Congress needs to put forth a plan that will succeed.

Michael Gelormino, Farmingville

Don’t hide data on per-pupil spending

“A disclosure debate” [News, March 19] reported that new rules on revealing per-pupil spending worry officials. Just why would transparency worry officials?

The article lists the top 10 Long Island schools in per-pupil spending; they range from $38,845 per pupil to $99,224.

According to the College Board’s “Trends in College Pricing 2017” report, the average cost for full-time undergraduate students at public, four-year universities is $20,770 for in-state students.

On Long Island, education in kindergarten through 12th grade costs more than college. No wonder officials worry.

It is the taxpayers who should be worrying!

Leo McSherry, Hempstead

Set up a point system to assess property

The solution to the Nassau County assessment system described in a March 21 letter — inhibiting homeowners from grieving their assessments by charging them a penalty — doesn’t even begin to address the reasons the system is broken [“How to reform Nassau assessment”].

The problem with the system is the result of former County Executive Edward Mangano’s faulty policies, which created the grievance nightmare. To fix the system, provide a fair and accurate way of assessing property. That would reduce the need to grieve assessments.

The question is, what is a fair and accurate way of assessing? I’ve come to believe that a market-rate assessment is not the answer. It’s too subjective.

My idea is a point-based system. Give a certain number of points for the size of the property, and apply a factor for location. Add points for interior square footage and amenities such as pools, decks, central air, solar, number of bathrooms, etc.

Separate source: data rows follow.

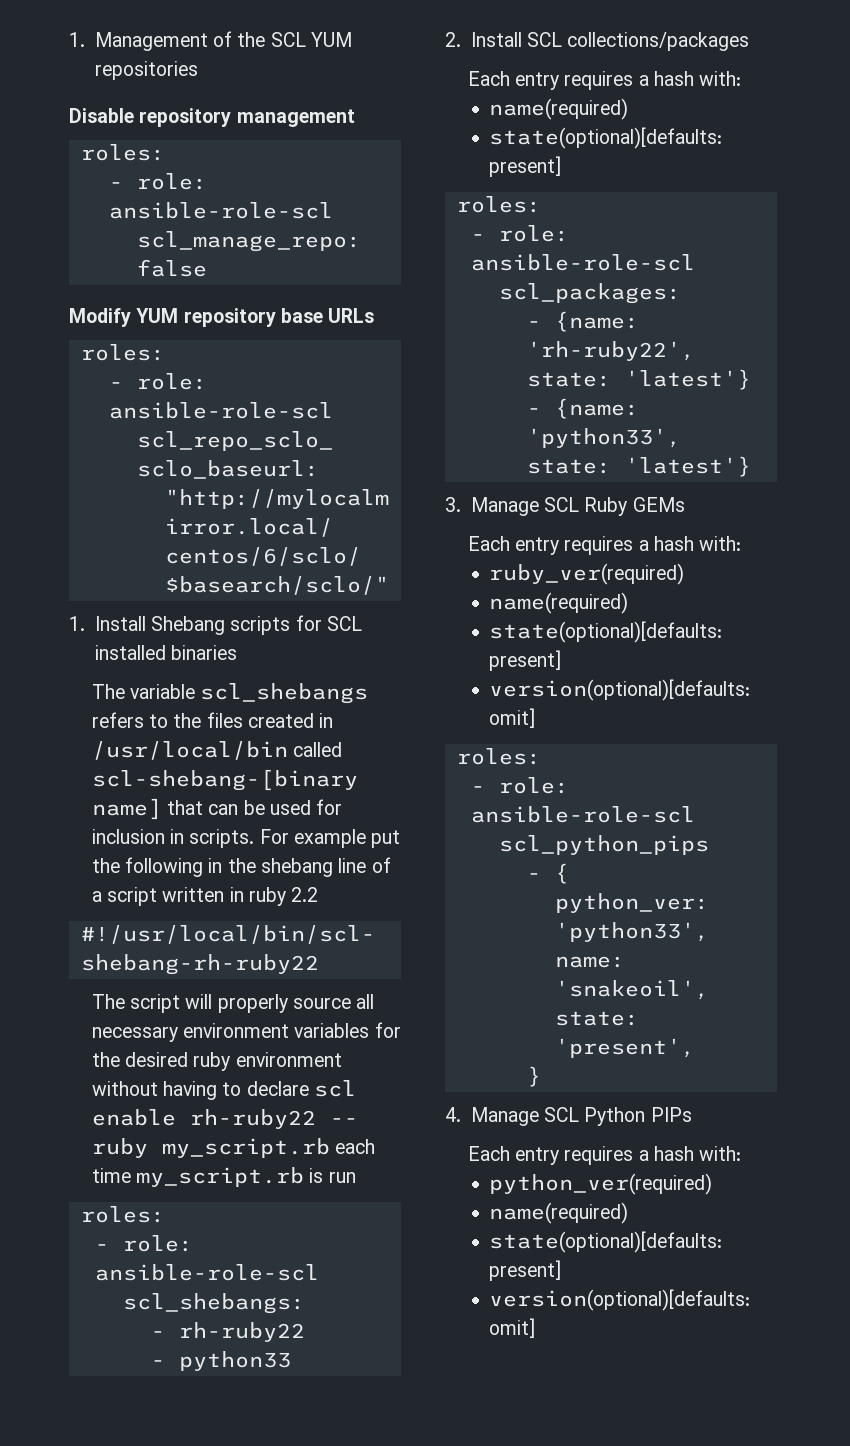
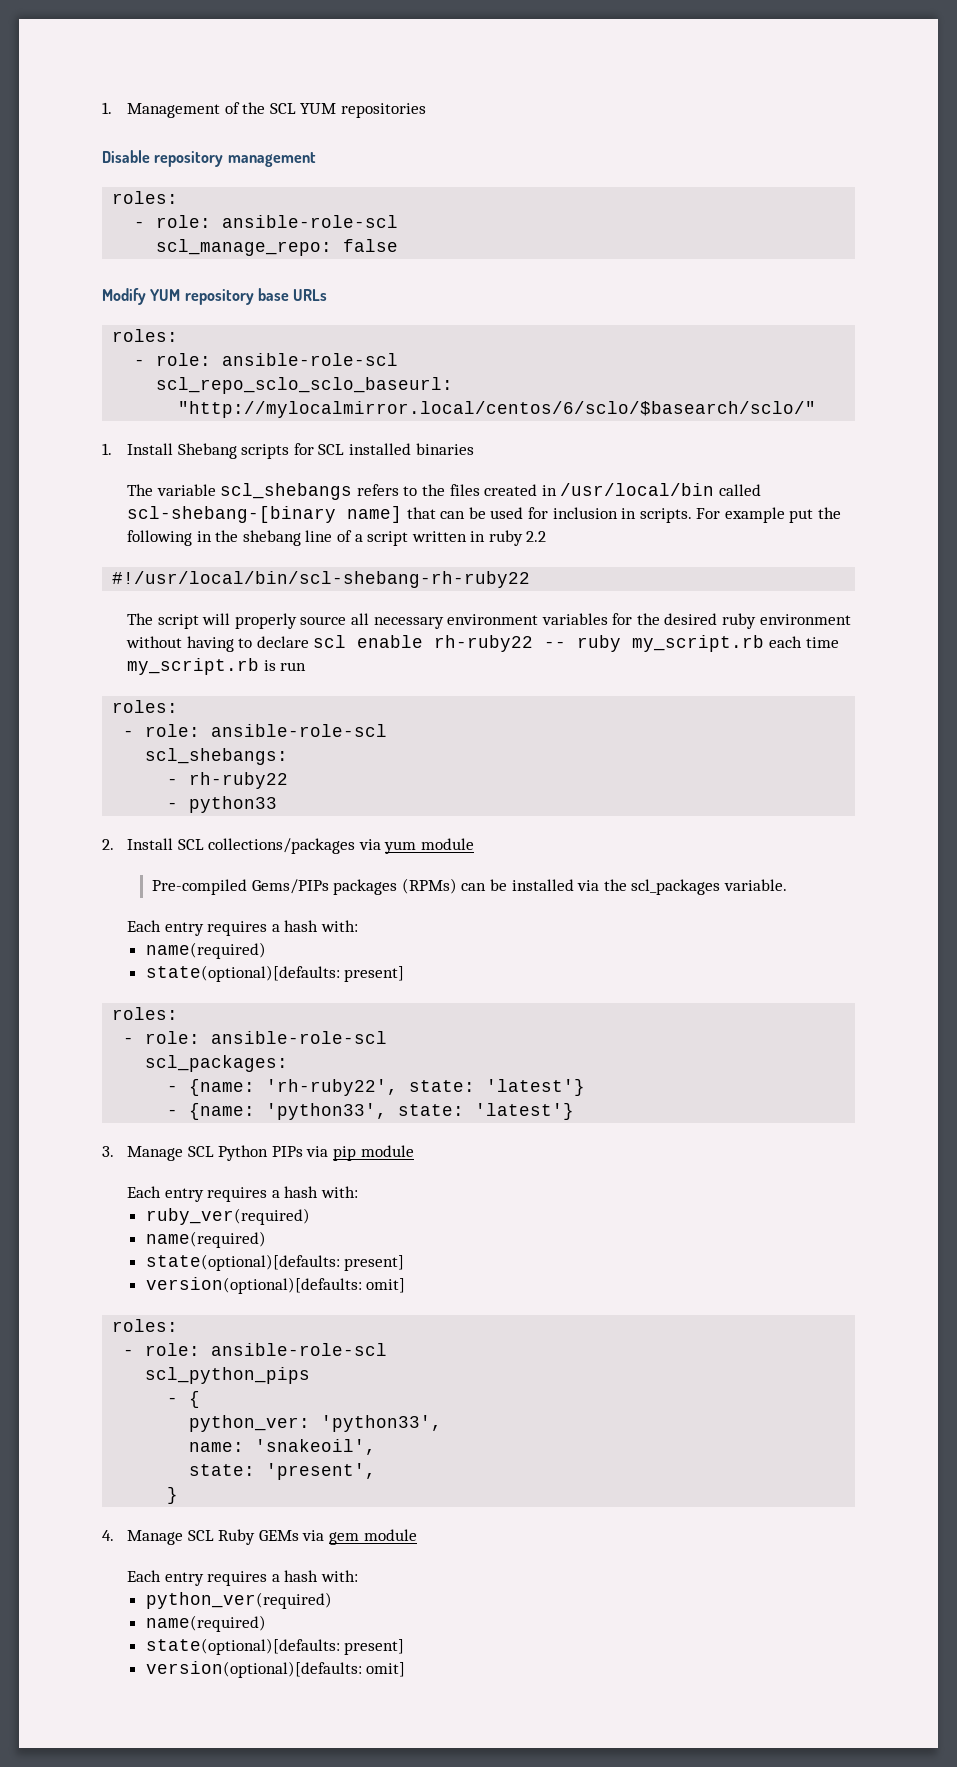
(750, 41) none -> [358,838,474,854] [151,878,787,895] via yum module // Pre-compiled Gems/PIPs packages (RPMs) can be installed via the scl_packages variable.
[584,497,685,516] Ruby GEMs -> [218,1145,414,1161] Python PIPs via pip module
[584,1107,692,1126] Python PIPs -> [218,1529,417,1545] Ruby GEMs via gem module

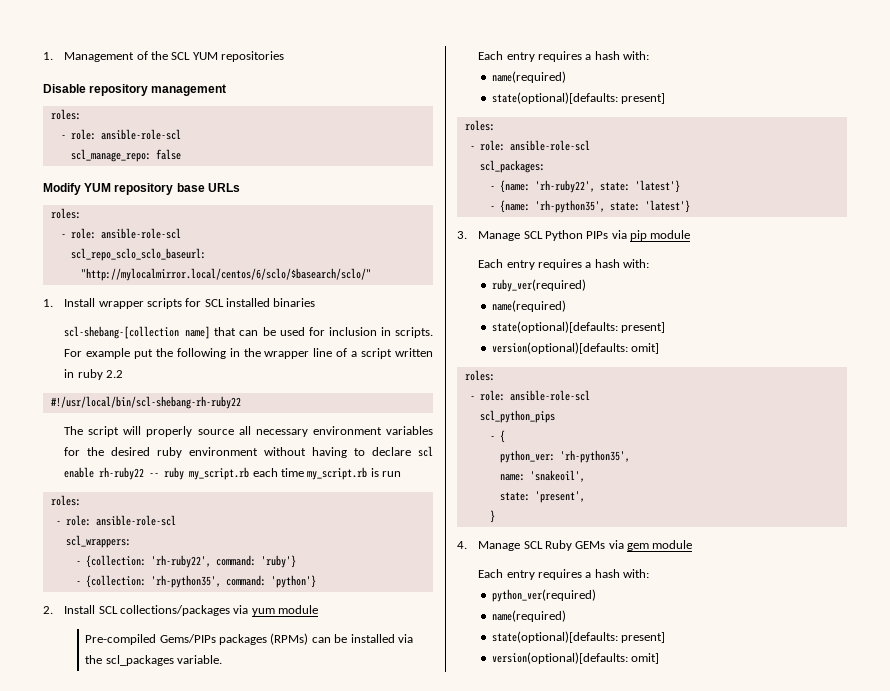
[177,443,237,459] Shebang -> [98,301,144,309] wrapper
[126,483,761,500] [126,506,336,523] The variable scl_shebangs refers to the files created in /usr/local/bin called scl-shebang-[binary -> [64,326,180,339] scl-shebang-[collection
[242,530,301,546] shebang -> [264,351,310,359] wrapper
[145,748,289,765] [167,772,289,789] [167,796,278,813] scl_shebangs: // - rh-ruby22 // - python33 -> [65,535,131,548] [75,555,296,568] [75,575,316,588] scl_wrappers: // - {collection: 'rh-ruby22', command: 'ruby'} // - {collection: 'rh-python35', command: 'python'}
[266,1103,388,1120] 'python33', -> [534,200,605,213] 'rh-python35',
[321,1415,443,1432] 'python33', -> [559,450,630,463] 'rh-python35',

Such a system would be easy to maintain, and homeowners could easily understand how their assessments were made.

Scott Diamond, Levittown

Trump himself implied a call to arms

Outrage is being directed at Rep. Tom Suozzi by the state Republican Party for “encouraging a potential armed response against President Donald Trump” [“Suozzi denies call to arms,” News, March 20].

It’s a pity this outrage was not evident during the 2016 election campaign.

Has the GOP forgotten the implicit call for gun violence against Hillary Clinton at a campaign rally in Wilmington, North Carolina, on Aug. 9, 2016: “By the way, if she gets to pick her judges, nothing you can do, folks,” Trump said. “Although the Second Amendment people, maybe there is, I don’t know.”